A circular economy is an economic system where materials and resources are reused, recycled, and kept in use for longer. This helps reduce waste and emissions while promoting a more sustainable mode of production. Its core principle is to ensure circularity in the use of inputs.

In the textile sector, sustainability and circularity are important for reducing the adverse effects of the supply chain. The existing materials are reused without changing their basic structure. This lowers the use of energy, chemicals, and water, while reducing environmental impact.

Of the 7.8 million tonnes of textile waste managed annually, over 90 per cent is sourced from domestic pre-consumer (factory scrap) and post-consumer waste. Recovery is especially strong at the pre-consumer stage, where nearly 95 per cent of textile waste is collected and reused through established value-chain networks, as per the factsheet.

The spinning sector shows one of the clearest examples of closed-loop circularity. Nearly all spinning waste is reintegrated within production. Circularity is also visible in post-consumer textiles, with about 55 per cent of this waste diverted from landfills through India’s extensive collection and sorting network.

The factsheet highlights that this ecosystem supports nearly 40-45 lakh livelihoods, with women from marginalised communities playing a major role in collection, sorting, and redistribution.

Within this scope, circular production is gaining momentum across the sector. India’s rich heritage of textile craftsmanship and resource-conscious production is receiving wider recognition, as global markets increasingly value products with a lower environmental footprint.

The factsheet also highlights the detailed working of textile waste circulation at major facilities across the country.

India’s first Municipal Textile Recovery Facility in Belapur, Navi Mumbai, recognises textile waste as a circular economy opportunity.
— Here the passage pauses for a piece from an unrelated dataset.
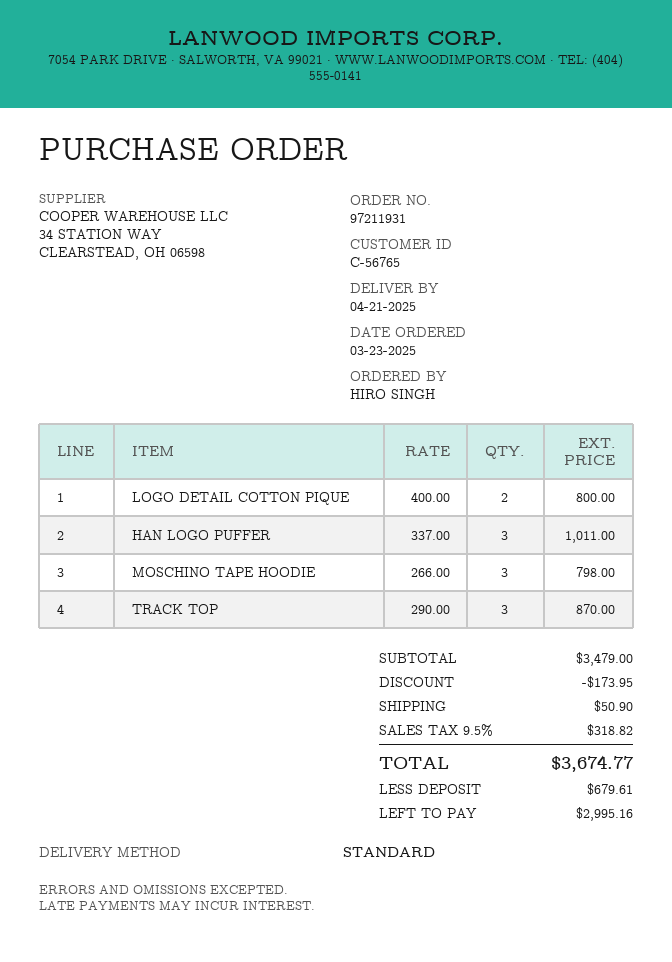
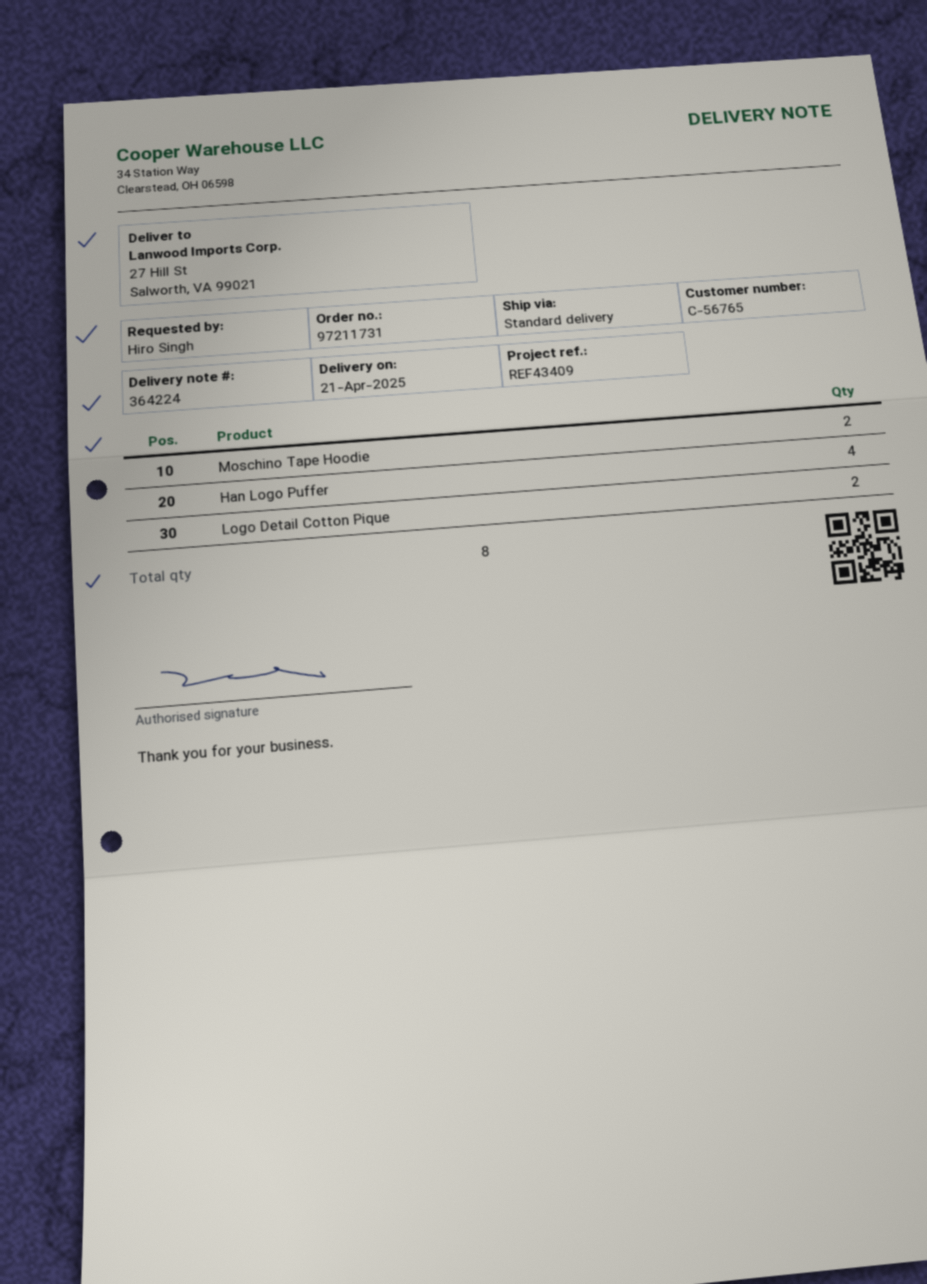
order number: 97211931 -> 97211731
HAN LOGO PUFFER: 3 -> 4
MOSCHINO TAPE HOODIE: 3 -> 2
TRACK TOP: 3 -> none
The facility integrates collection, sorting, upcycling, technology and livelihoods into one circular recovery ecosystem. It has collected 30 MT of post-consumer textile waste, sorted 25.5 MT, processed over 41,000 items and developed 400+ upcycled samples. It has reached 1.14 lakh families and supported women artisans through exhibitions and market access.

Similarly, Panipat has emerged as a major textile recycling hub. As a specialised downstream processing centre, it receives a large share of pre-consumer textile waste from other clusters. The cluster handles nearly 3,500-5,250 TPD of waste and supports collection, sorting, processing, knitting, and recycling. This creates strong scope for higher-value textile-to-textile recycling through improved material separation.

In Delhi, Katran Market at Mongolpuri shows how informal networks support textile circularity. Roadside handlers collect cutting waste from trucks arriving from Noida, Gurugram, Manesar, Jaipur, and Delhi. The waste is then sorted and segregated by colour, improving its value for recycling. The market supplies over 10 TPD of sorted cutting waste to formal recycling clusters in Panipat. Thus, creating an important link between local collection and downstream textile recovery.

With changing global demand patterns, sustainability is becoming a major growth lever for India’s textile sector. Policy action is supporting organic fibres, safer chemicals, circular production, waste recovery, eco-labelling, and traceability. Cleaner technologies, recycling, responsible sourcing, and waste reduction can help Indian textiles remain competitive in international markets.

Often called the “spinning wheel” of India’s industrial growth, the textile and apparel sector is a key pillar of the manufacturing economy. As per the National Account Statistics 2025, the sector accounts for about 2 per cent of India’s GDP and around 11 per cent of manufacturing GVA.

India is also the world’s sixth-largest exporter of textiles and apparel, holding a 4 per cent share in global exports. The sector also provides direct employment to more than 45 million people, including many women and rural workers.

Given its economic scale, export linkages, and employment intensity, sustainability has become increasingly important for the sector. As global markets are shifting towards environmentally responsible production, India’s textile industry has an opportunity to strengthen its competitiveness, the statement added.